(Version difference data)
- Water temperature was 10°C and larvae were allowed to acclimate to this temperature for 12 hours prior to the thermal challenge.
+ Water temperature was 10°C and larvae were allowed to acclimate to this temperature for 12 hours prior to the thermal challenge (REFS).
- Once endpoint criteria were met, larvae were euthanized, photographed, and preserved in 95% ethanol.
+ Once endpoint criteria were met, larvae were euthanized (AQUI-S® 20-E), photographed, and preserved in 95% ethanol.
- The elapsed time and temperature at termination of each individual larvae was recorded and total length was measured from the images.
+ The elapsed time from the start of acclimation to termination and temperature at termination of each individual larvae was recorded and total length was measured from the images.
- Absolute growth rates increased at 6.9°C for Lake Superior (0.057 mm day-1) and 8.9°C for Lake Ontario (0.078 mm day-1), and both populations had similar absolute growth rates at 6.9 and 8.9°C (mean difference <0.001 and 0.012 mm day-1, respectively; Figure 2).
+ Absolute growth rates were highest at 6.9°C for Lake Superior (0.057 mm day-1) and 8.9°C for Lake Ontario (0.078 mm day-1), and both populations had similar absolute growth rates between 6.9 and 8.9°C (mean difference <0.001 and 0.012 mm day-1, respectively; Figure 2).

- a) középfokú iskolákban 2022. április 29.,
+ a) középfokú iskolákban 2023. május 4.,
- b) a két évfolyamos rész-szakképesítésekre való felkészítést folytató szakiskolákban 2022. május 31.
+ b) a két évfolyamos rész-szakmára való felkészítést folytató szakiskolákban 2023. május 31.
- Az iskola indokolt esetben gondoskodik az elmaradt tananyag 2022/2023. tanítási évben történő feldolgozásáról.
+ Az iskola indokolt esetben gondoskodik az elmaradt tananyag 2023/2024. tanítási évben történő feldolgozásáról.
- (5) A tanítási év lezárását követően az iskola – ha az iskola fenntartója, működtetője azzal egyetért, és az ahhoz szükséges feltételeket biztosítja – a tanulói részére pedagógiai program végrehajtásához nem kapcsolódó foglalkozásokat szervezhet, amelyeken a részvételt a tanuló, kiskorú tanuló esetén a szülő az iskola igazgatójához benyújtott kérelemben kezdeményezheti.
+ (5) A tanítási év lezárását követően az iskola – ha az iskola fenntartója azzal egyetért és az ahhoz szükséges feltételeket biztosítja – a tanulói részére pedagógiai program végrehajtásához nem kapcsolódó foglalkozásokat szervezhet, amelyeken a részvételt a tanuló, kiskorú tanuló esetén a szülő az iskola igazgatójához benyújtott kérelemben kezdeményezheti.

**What to work on**: The response must hold only the lines above from the line with "- a) középfokú" through the line with "2023/2024. tanítási évben történő feldolgozásáról.", each copied exactly, both ends kept.

**Written solution**:
- a) középfokú iskolákban 2022. április 29.,
+ a) középfokú iskolákban 2023. május 4.,
- b) a két évfolyamos rész-szakképesítésekre való felkészítést folytató szakiskolákban 2022. május 31.
+ b) a két évfolyamos rész-szakmára való felkészítést folytató szakiskolákban 2023. május 31.
- Az iskola indokolt esetben gondoskodik az elmaradt tananyag 2022/2023. tanítási évben történő feldolgozásáról.
+ Az iskola indokolt esetben gondoskodik az elmaradt tananyag 2023/2024. tanítási évben történő feldolgozásáról.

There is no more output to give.